Wednesday, February 7, 2018

Ode To My Reproductive System


I was a late bloomer. All my friends got their periods before I did. My best friend at age twelve got hers when she was ten years old. I was the last one at age fourteen. So, when it finally came, I knew exactly what to do. My mother didn't need to tell me, thank goodness, because she absolutely couldn't. I remember when I was about eight or nine years old, and after having another baby, my mother was hemorrhaging at home. She had been in bed and I was her helper. But, when she left a trail of blood from her bedroom to the bathroom, I thought she was dying. I panicked and called Gummy (our maternal grandmother). We were living in Norwood, Massachusetts and Gummy lived in Newton Upper Falls, about thirty minutes' drive away.


"Gummy, Mummy is dying!" I screamed and cried into the telephone. "There's blood everywhere. She's dying!" I heard a loud and hearty laugh at the other end of the line. Gummy was laughing! I did not know what to think, but I felt really stupid and mad. "She's not dying, Kathleen, she'll be fine. Don't worry." That's it. That's all I got. How could I not worry! My mother was bleeding all over the house! I went into my mother's bedroom after she got back into bed and told her what Gummy said. She asked me to sit on the bed and she tried her best to explain what was happening. Women didn't talk about this stuff in the 1950's, and I left that conversation feeling better that I believed her when she told me she wasn't dying, but I was still in the dark about the whole experience, and about women's bleeding in general.

In seventh grade, we moved back to The Falls and I attended Meadowbrook Junior High School after spending the first six years of my academic life in St. Catherine's Parochial Elementary School in Norwood. I was a complete innocent then, and very holy. I never even started my birthday without going to Mass and receiving Communion first. Not only was I the last to get my period, but I was also the last of my young girlfriends to wear a bra. I'll never forget how proud I was when my mother bought me my first training bra. Now, I will be like my friends and wear white blouses, so everyone will see my bra straps through my shirt, and see how grown up I am. I was probably ten or eleven years old.

Seventh grade gym class was divided into half years: half was gym, the other half was "health". Our health class is where I learned about the reproductive systems. Once I learned the technicalities of my body, I understood jokes I heard friends laughing at that I didn't.

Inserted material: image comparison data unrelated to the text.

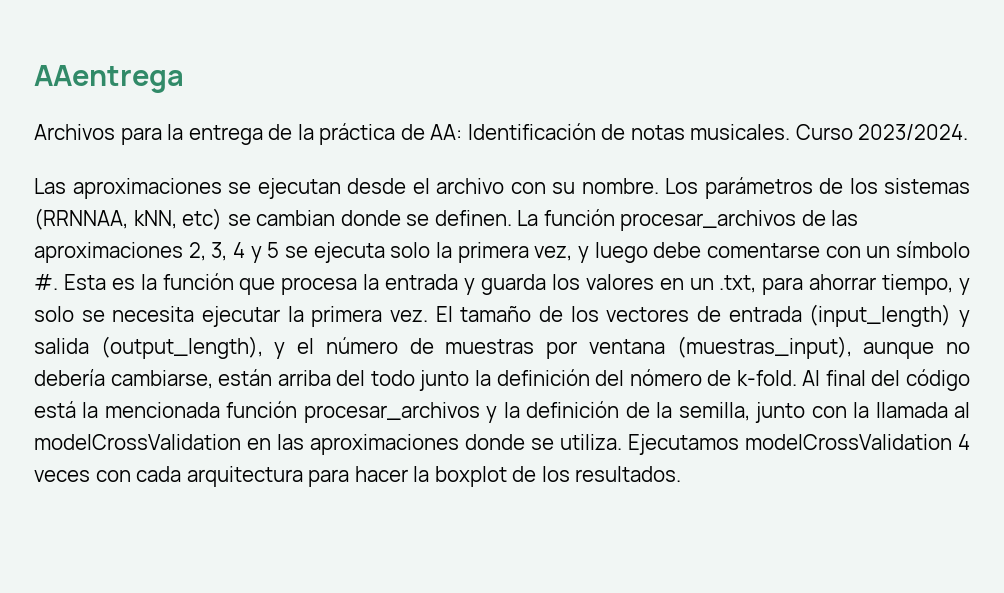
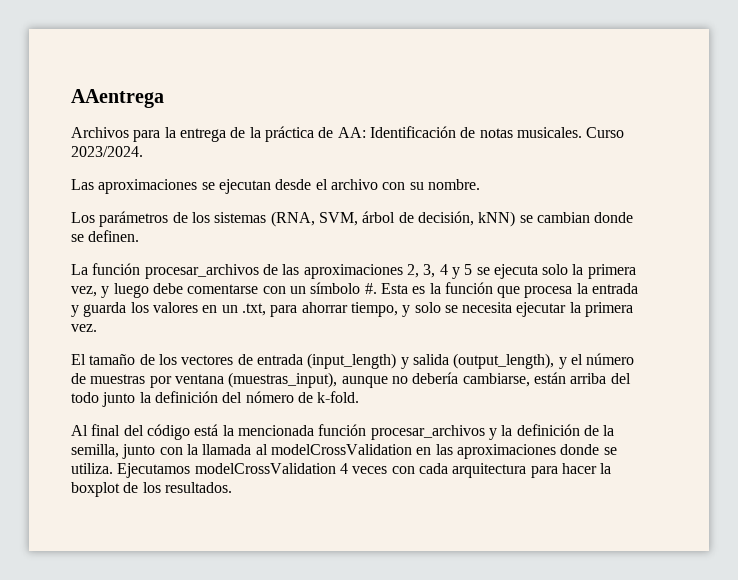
- Las aproximaciones se ejecutan desde el archivo con su nombre. Los parámetros de los sistemas (RRNNAA, kNN, etc) se cambian donde se definen. La función procesar_archivos de las aproximaciones 2, 3, 4 y 5 se ejecuta solo la primera vez, y luego debe comentarse con un símbolo #.
+ Las aproximaciones se ejecutan desde el archivo con su nombre.
+ Los parámetros de los sistemas (RNA, SVM, árbol de decisión, kNN) se cambian donde se definen.
+ La función procesar_archivos de las aproximaciones 2, 3, 4 y 5 se ejecuta solo la primera vez, y luego debe comentarse con un símbolo #.
- Esta es la función que procesa la entrada y guarda los valores en un .txt, para ahorrar tiempo, y solo se necesita ejecutar la primera vez. El tamaño de los vectores de entrada (input_length) y salida (output_length), y el número de muestras por ventana (muestras_input), aunque no debería cambiarse, están arriba del todo junto la definición del nómero de k-fold. Al final del código está la mencionada función procesar_archivos y la definición de la semilla, junto con la llamada al modelCrossValidation en las aproximaciones donde se utiliza.
+ Esta es la función que procesa la entrada y guarda los valores en un .txt, para ahorrar tiempo, y solo se necesita ejecutar la primera vez.
+ El tamaño de los vectores de entrada (input_length) y salida (output_length), y el número de muestras por ventana (muestras_input), aunque no debería cambiarse, están arriba del todo junto la definición del nómero de k-fold.
+ Al final del código está la mencionada función procesar_archivos y la definición de la semilla, junto con la llamada al modelCrossValidation en las aproximaciones donde se utiliza.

I laughed along with them to make them think I understood, but secretly I did not.

Lucky for me, I had very regular and easy periods most of my life. I remember a couple of years in my late twenties, I experienced very severe cramping. But I never had debilitating pain like some of my friends described. I even got pregnant the first time I had sex with my son's father. It was the textbook time frame of two weeks after my period ended.  I had just turned twenty years old. The only problem was, we were not married. I knew in that moment I was pregnant, and told my best friend as much the next day. She thought I was crazy. I said, "Wait a month, and I'll prove it to you." I did, and I was.

My pregnancy was easy (also lucky for me). I was living at home and working as a clerk/typist in a local office. Everyone was very supportive as my pregnancy progressed, and over time I figured out how to deal with my family and society as a result of my deviance. My family and my friends were very supportive and helpful. I was so blessed. Alas, I got toxemia, and had to leave work a month early. I had planned to work until my baby was born, but you know what they say about the best laid plans.

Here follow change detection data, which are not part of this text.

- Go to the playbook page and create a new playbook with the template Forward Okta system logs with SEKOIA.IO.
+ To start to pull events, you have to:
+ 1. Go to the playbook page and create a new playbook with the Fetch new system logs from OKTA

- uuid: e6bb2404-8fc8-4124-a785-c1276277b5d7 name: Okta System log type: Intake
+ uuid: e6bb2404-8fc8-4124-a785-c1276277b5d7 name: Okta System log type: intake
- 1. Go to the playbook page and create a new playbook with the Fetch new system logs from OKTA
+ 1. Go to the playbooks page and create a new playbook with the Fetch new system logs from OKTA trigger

A friend from work gave me a plain, gold wedding band to wear. I was grateful because it was just easier to lie about my marital status. When I took birthing classes alone, I told everyone my name was "Mrs. Paul Crowley". Paul was my father's name. "My husband is in Vietnam," I lied. My twenty-year-old body was healthy and worked like a charm. Labor pains lasted three hours total. Natural childbirth was not an option for me then, so I got a saddle block to numb my body from just below my breasts. The doctor pulled my beautiful six-pound boy out of my body with forceps while a nurse pushed on my stomach to move him down the canal. The first thing my baby did when I saw him was to stick his tongue out at me. I laughed and cried, then called my parents to tell them the news.

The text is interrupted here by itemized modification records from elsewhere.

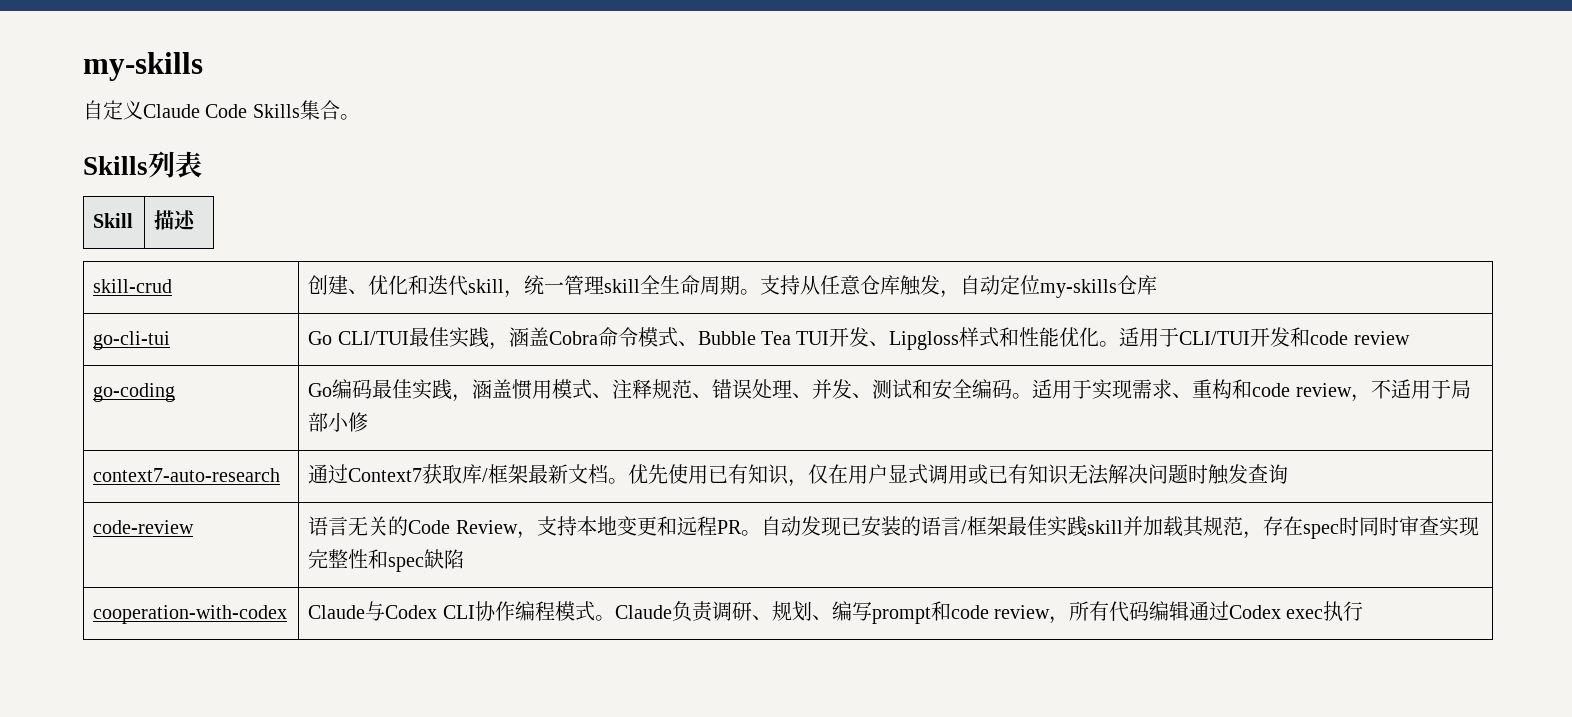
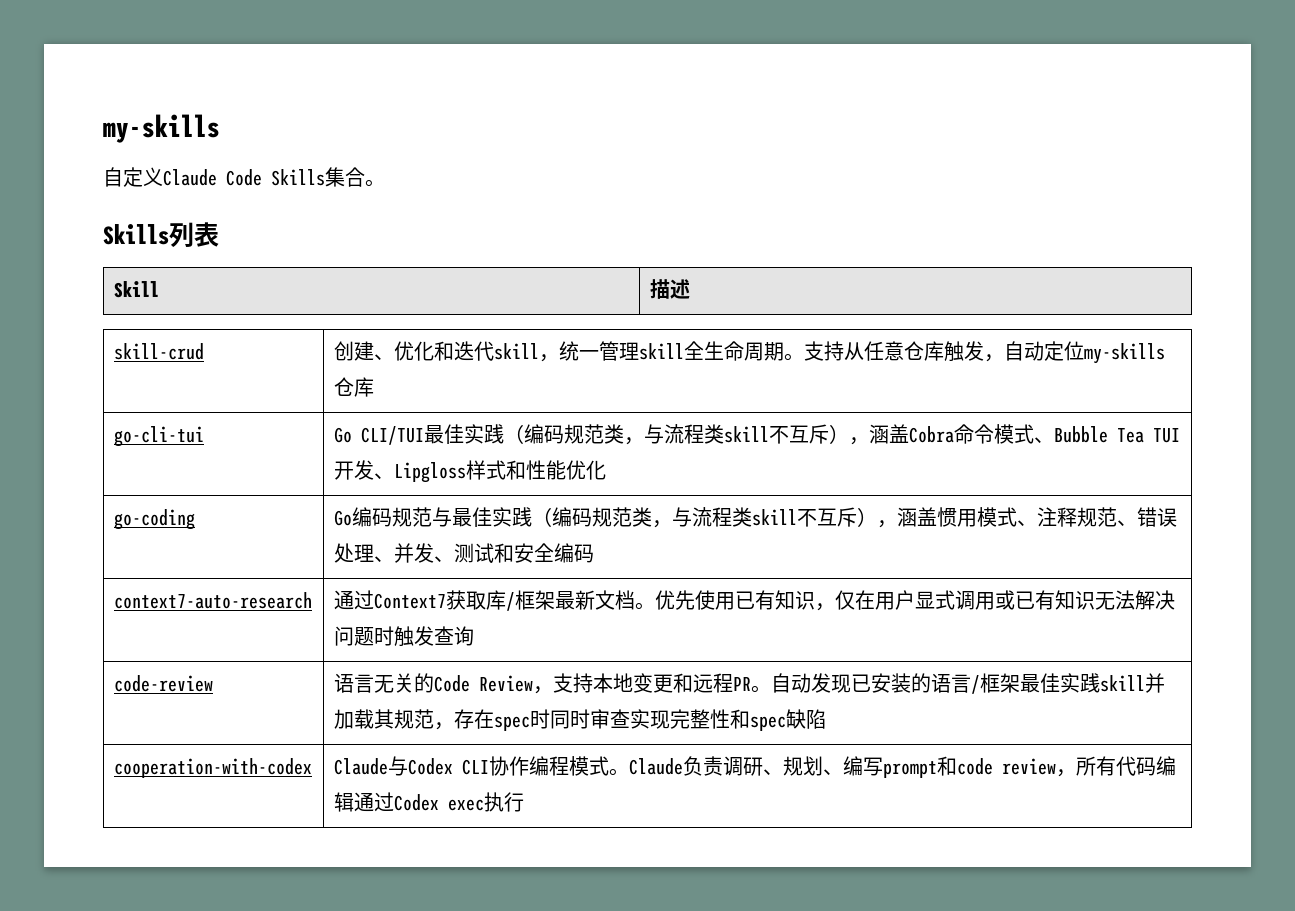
- go-cli-tui | Go CLI/TUI最佳实践，涵盖Cobra命令模式、Bubble Tea TUI开发、Lipgloss样式和性能优化。适用于CLI/TUI开发和code review
+ go-cli-tui | Go CLI/TUI最佳实践（编码规范类，与流程类skill不互斥），涵盖Cobra命令模式、Bubble Tea TUI开发、Lipgloss样式和性能优化
- go-coding | Go编码最佳实践，涵盖惯用模式、注释规范、错误处理、并发、测试和安全编码。适用于实现需求、重构和code review，不适用于局部小修
+ go-coding | Go编码规范与最佳实践（编码规范类，与流程类skill不互斥），涵盖惯用模式、注释规范、错误处理、并发、测试和安全编码

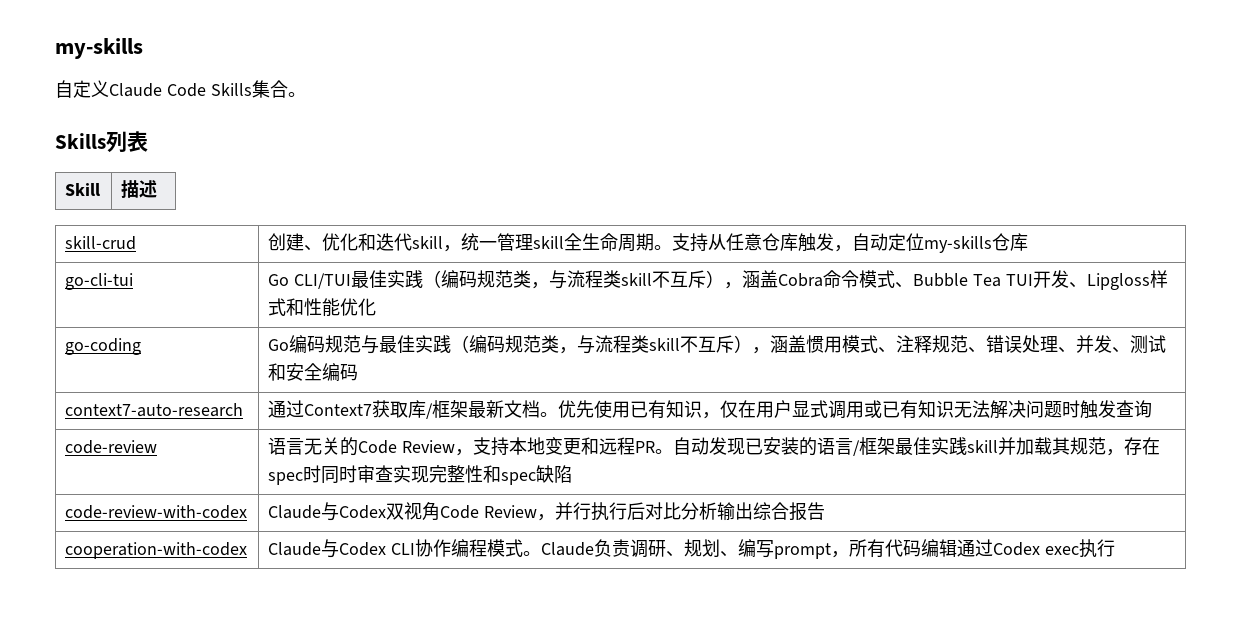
+ code-review-with-codex | Claude与Codex双视角Code Review，并行执行后对比分析输出综合报告
- cooperation-with-codex | Claude与Codex CLI协作编程模式。Claude负责调研、规划、编写prompt和code review，所有代码编辑通过Codex exec执行
+ cooperation-with-codex | Claude与Codex CLI协作编程模式。Claude负责调研、规划、编写prompt，所有代码编辑通过Codex exec执行

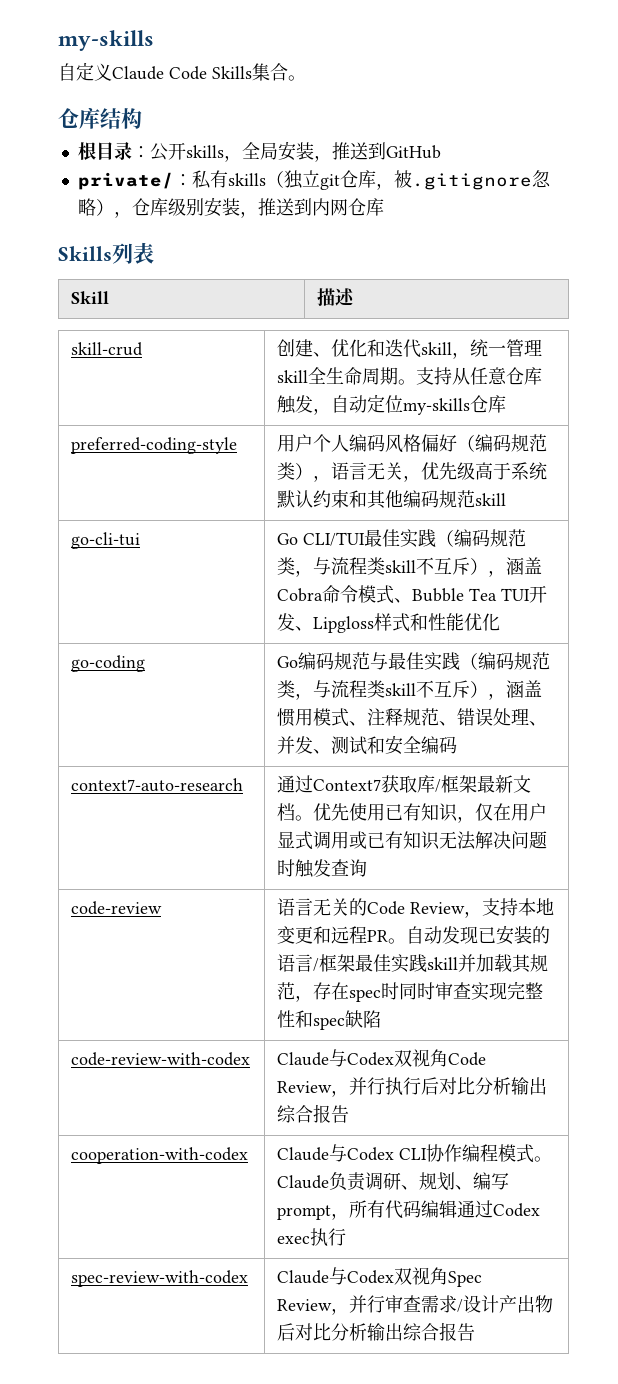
+ 仓库结构
+ 根目录：公开skills，全局安装，推送到GitHub
+ private/：私有skills（独立git仓库，被.gitignore忽略），仓库级别安装，推送到内网仓库
+ preferred-coding-style | 用户个人编码风格偏好（编码规范类），语言无关，优先级高于系统默认约束和其他编码规范skill
+ spec-review-with-codex | Claude与Codex双视角Spec Review，并行审查需求/设计产出物后对比分析输出综合报告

My body has always been pretty healthy. I am very grateful for it. I even had a relatively easy time with menopause. I never took hormone therapy, but some black cohosh, evening primrose oil, and estrogen from clover pills that I bought from the drug store. Eventually, I got acupuncture treatments. I never had a really bad time with hot flashes or severe discomfort from night sweats. I believe acupuncture helped with those. I just noticed my core body temperature rose at about age forty-eight, and it never went down. The most disconcerting thing I had to deal with was my out-of-control emotions that flared up when I was professionally stating my case to my supervisor to get another raise. Sucking those tears back to finish a sentence was so much harder than any physical discomfort I experienced. I completed menopause at about age fifty-four.

I make it a point to be informed. I do research about everything I need to know. But in all my menopausal research, I don't remember reading anything that told me what is happening right now. In many women, when estrogen is gone, gravity takes over. When gravity takes over, it begins pushing on our reproductive system and the other organs surrounding it until they actually fall out of your vagina! I have a prolapsed bladder and uterus. I get PAP smears every year, and my primary care doctor and I have been watching my bladder drop for about five years now. "Where is it now?" I would ask. This year, she advised me to go see a gynecologist as my answer.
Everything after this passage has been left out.